Task description:
Nothing but the lines from the one with "j), l alebo" through the last line of the data should be restated, each word for word.
──────── Available data ────────
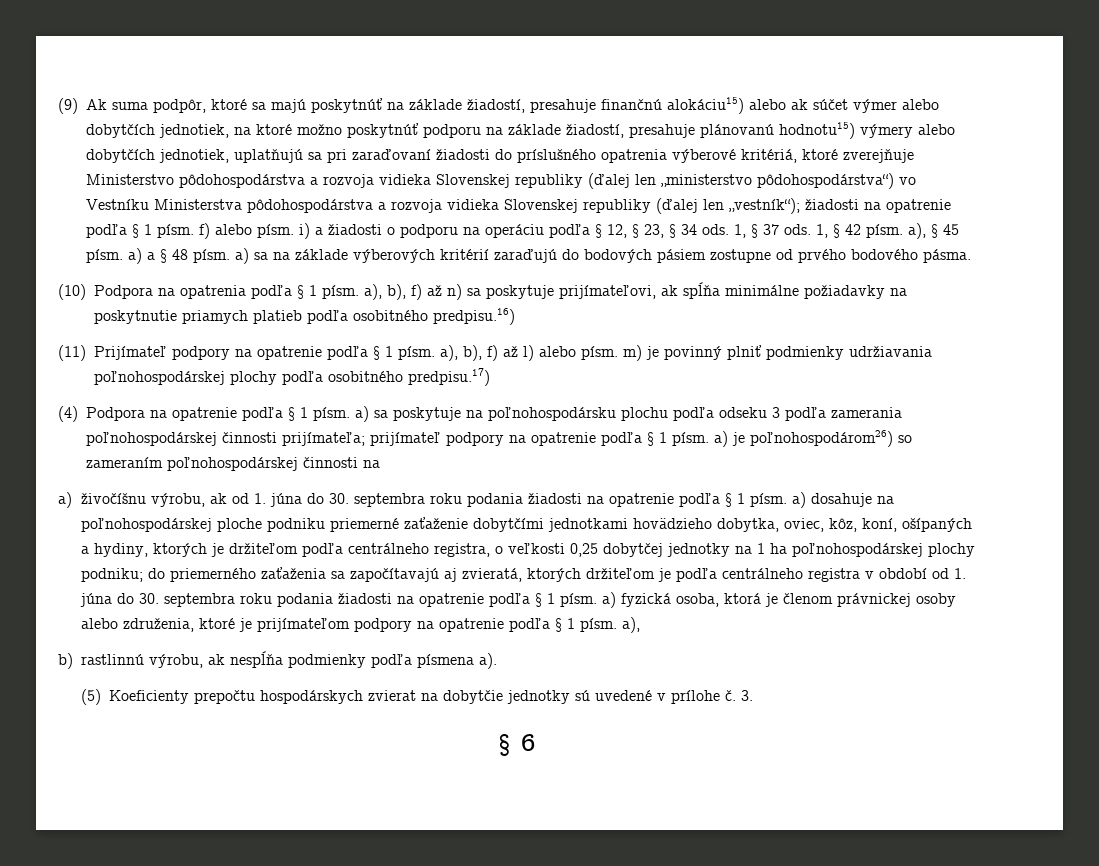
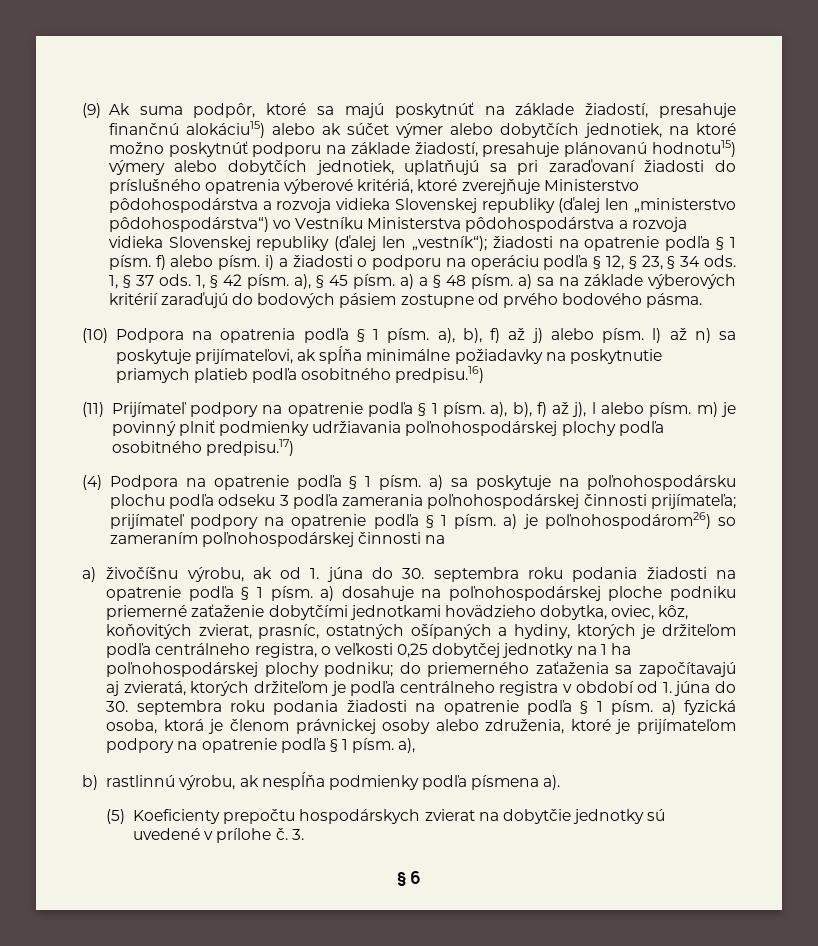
- (10) Podpora na opatrenia podľa § 1 písm. a), b), f) až n) sa poskytuje prijímateľovi, ak spĺňa minimálne požiadavky na poskytnutie priamych platieb podľa osobitného predpisu.16)
+ (10) Podpora na opatrenia podľa § 1 písm. a), b), f) až j) alebo písm. l) až n) sa poskytuje prijímateľovi, ak spĺňa minimálne požiadavky na poskytnutie priamych platieb podľa osobitného predpisu.16)
- (11) Prijímateľ podpory na opatrenie podľa § 1 písm. a), b), f) až l) alebo písm. m) je povinný plniť podmienky udržiavania poľnohospodárskej plochy podľa osobitného predpisu.17)
+ (11) Prijímateľ podpory na opatrenie podľa § 1 písm. a), b), f) až j), l alebo písm. m) je povinný plniť podmienky udržiavania poľnohospodárskej plochy podľa osobitného predpisu.17)
- a) živočíšnu výrobu, ak od 1. júna do 30. septembra roku podania žiadosti na opatrenie podľa § 1 písm. a) dosahuje na poľnohospodárskej ploche podniku priemerné zaťaženie dobytčími jednotkami hovädzieho dobytka, oviec, kôz, koní, ošípaných a hydiny, ktorých je držiteľom podľa centrálneho registra, o veľkosti 0,25 dobytčej jednotky na 1 ha poľnohospodárskej plochy podniku;
+ a) živočíšnu výrobu, ak od 1. júna do 30. septembra roku podania žiadosti na opatrenie podľa § 1 písm. a) dosahuje na poľnohospodárskej ploche podniku priemerné zaťaženie dobytčími jednotkami hovädzieho dobytka, oviec, kôz, koňovitých zvierat, prasníc, ostatných ošípaných a hydiny, ktorých je držiteľom podľa centrálneho registra, o veľkosti 0,25 dobytčej jednotky na 1 ha poľnohospodárskej plochy podniku;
────────
Solution to this task:
+ (11) Prijímateľ podpory na opatrenie podľa § 1 písm. a), b), f) až j), l alebo písm. m) je povinný plniť podmienky udržiavania poľnohospodárskej plochy podľa osobitného predpisu.17)
- a) živočíšnu výrobu, ak od 1. júna do 30. septembra roku podania žiadosti na opatrenie podľa § 1 písm. a) dosahuje na poľnohospodárskej ploche podniku priemerné zaťaženie dobytčími jednotkami hovädzieho dobytka, oviec, kôz, koní, ošípaných a hydiny, ktorých je držiteľom podľa centrálneho registra, o veľkosti 0,25 dobytčej jednotky na 1 ha poľnohospodárskej plochy podniku;
+ a) živočíšnu výrobu, ak od 1. júna do 30. septembra roku podania žiadosti na opatrenie podľa § 1 písm. a) dosahuje na poľnohospodárskej ploche podniku priemerné zaťaženie dobytčími jednotkami hovädzieho dobytka, oviec, kôz, koňovitých zvierat, prasníc, ostatných ošípaných a hydiny, ktorých je držiteľom podľa centrálneho registra, o veľkosti 0,25 dobytčej jednotky na 1 ha poľnohospodárskej plochy podniku;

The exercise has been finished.